Where the data below begins, start retyping exactly, and end on the line with "dedicated diagramming software.", which is included; no picture goes in.
:: DATA
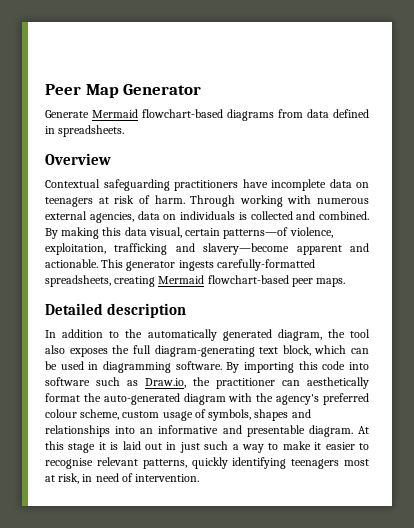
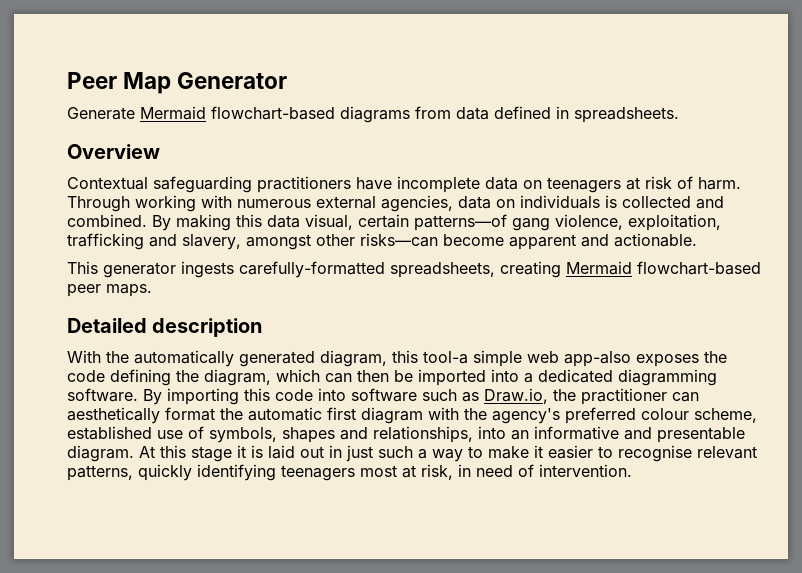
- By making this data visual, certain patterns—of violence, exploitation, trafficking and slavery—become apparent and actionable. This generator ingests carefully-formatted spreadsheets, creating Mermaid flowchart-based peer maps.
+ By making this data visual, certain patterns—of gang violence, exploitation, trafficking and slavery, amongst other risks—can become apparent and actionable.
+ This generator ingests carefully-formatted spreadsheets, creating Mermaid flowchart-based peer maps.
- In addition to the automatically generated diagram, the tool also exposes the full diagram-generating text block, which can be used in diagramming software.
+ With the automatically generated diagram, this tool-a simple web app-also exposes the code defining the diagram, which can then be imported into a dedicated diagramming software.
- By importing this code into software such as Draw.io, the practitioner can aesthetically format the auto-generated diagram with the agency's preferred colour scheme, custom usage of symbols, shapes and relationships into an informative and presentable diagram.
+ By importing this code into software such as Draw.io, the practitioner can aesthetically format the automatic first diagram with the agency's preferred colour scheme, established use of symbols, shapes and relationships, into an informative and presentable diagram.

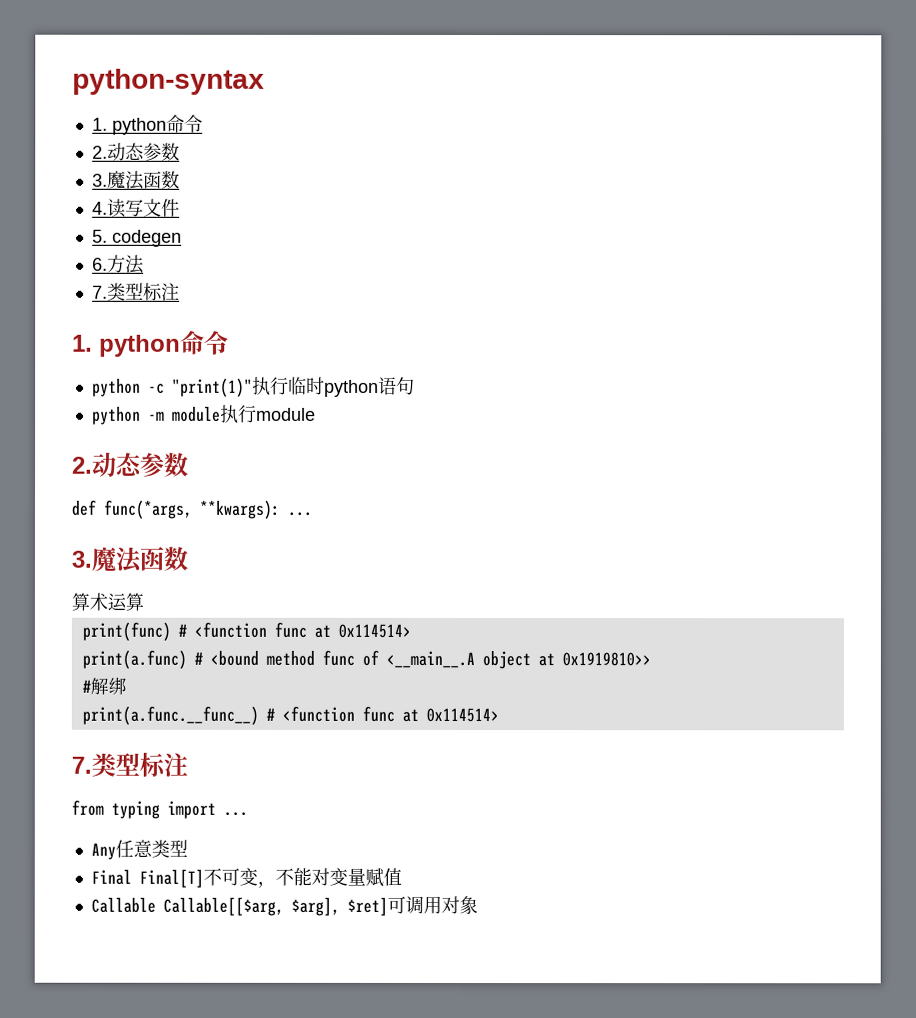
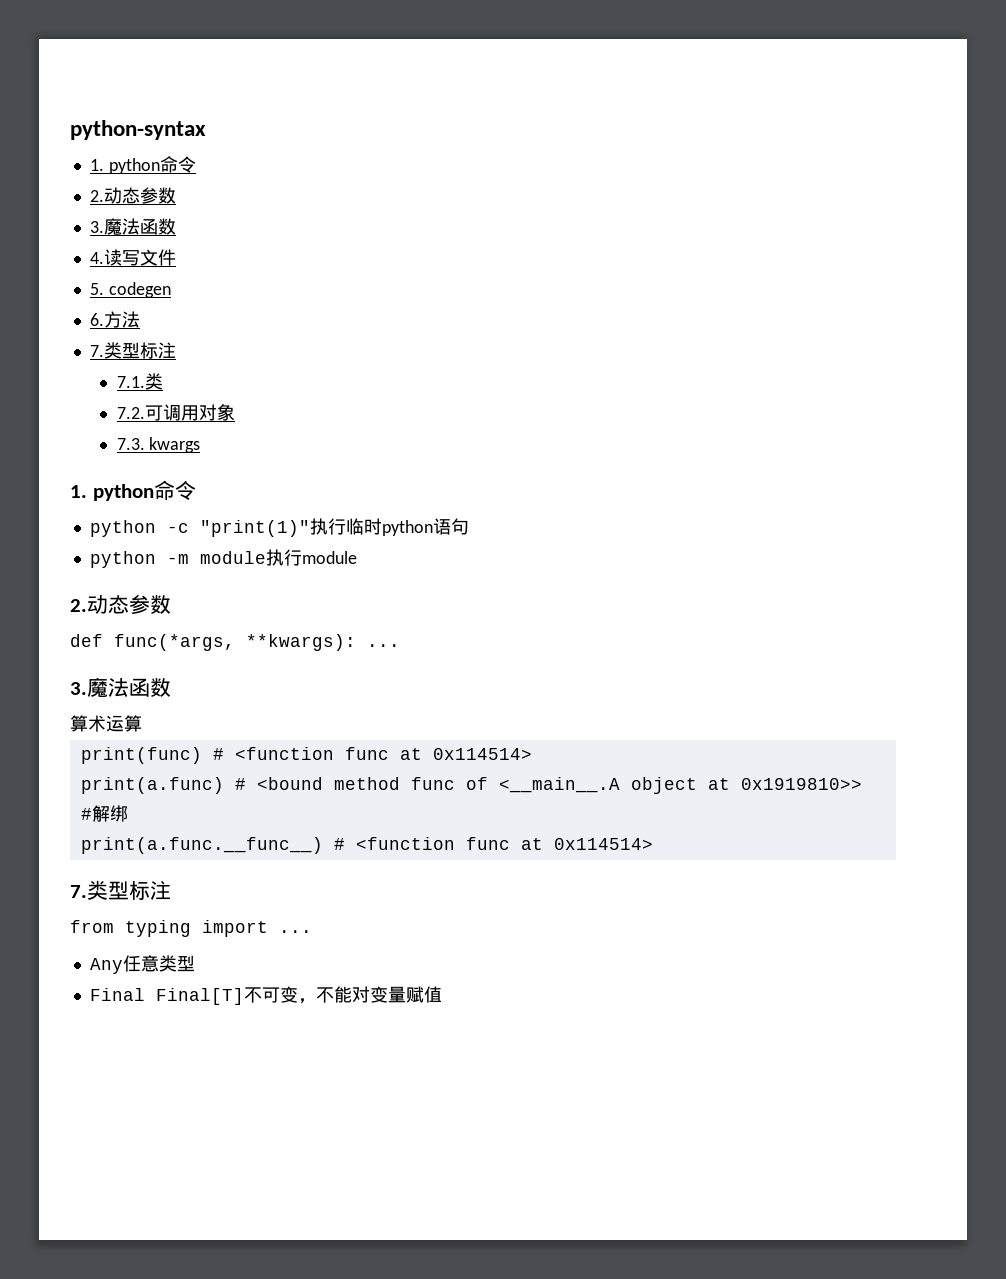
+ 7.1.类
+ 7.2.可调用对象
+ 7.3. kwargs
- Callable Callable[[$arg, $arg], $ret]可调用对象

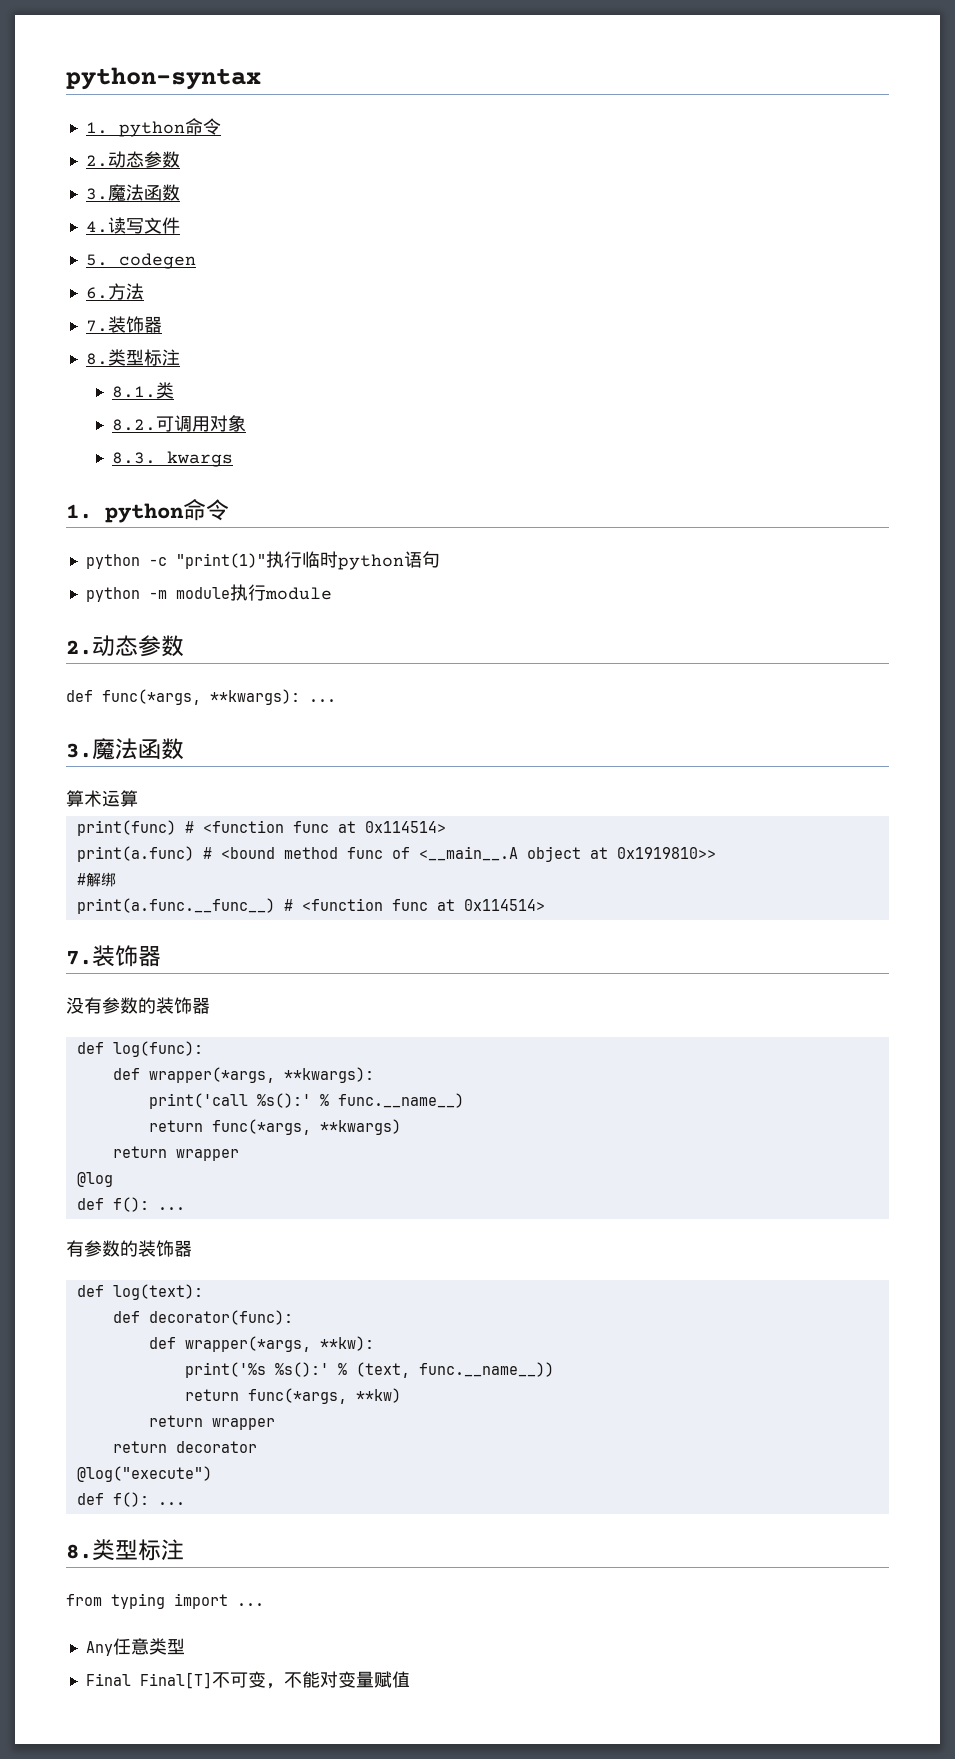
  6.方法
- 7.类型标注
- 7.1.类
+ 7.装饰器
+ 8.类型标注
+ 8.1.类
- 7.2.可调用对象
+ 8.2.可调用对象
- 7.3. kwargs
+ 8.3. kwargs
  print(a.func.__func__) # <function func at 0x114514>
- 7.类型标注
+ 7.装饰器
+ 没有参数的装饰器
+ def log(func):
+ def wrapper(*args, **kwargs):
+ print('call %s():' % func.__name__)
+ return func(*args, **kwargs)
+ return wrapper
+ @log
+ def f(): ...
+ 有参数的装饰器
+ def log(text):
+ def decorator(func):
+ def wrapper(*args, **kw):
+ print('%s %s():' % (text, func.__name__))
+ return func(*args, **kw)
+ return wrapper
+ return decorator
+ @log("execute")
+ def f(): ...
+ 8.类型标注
::::
**SOLUTION BELOW**
- By making this data visual, certain patterns—of violence, exploitation, trafficking and slavery—become apparent and actionable. This generator ingests carefully-formatted spreadsheets, creating Mermaid flowchart-based peer maps.
+ By making this data visual, certain patterns—of gang violence, exploitation, trafficking and slavery, amongst other risks—can become apparent and actionable.
+ This generator ingests carefully-formatted spreadsheets, creating Mermaid flowchart-based peer maps.
- In addition to the automatically generated diagram, the tool also exposes the full diagram-generating text block, which can be used in diagramming software.
+ With the automatically generated diagram, this tool-a simple web app-also exposes the code defining the diagram, which can then be imported into a dedicated diagramming software.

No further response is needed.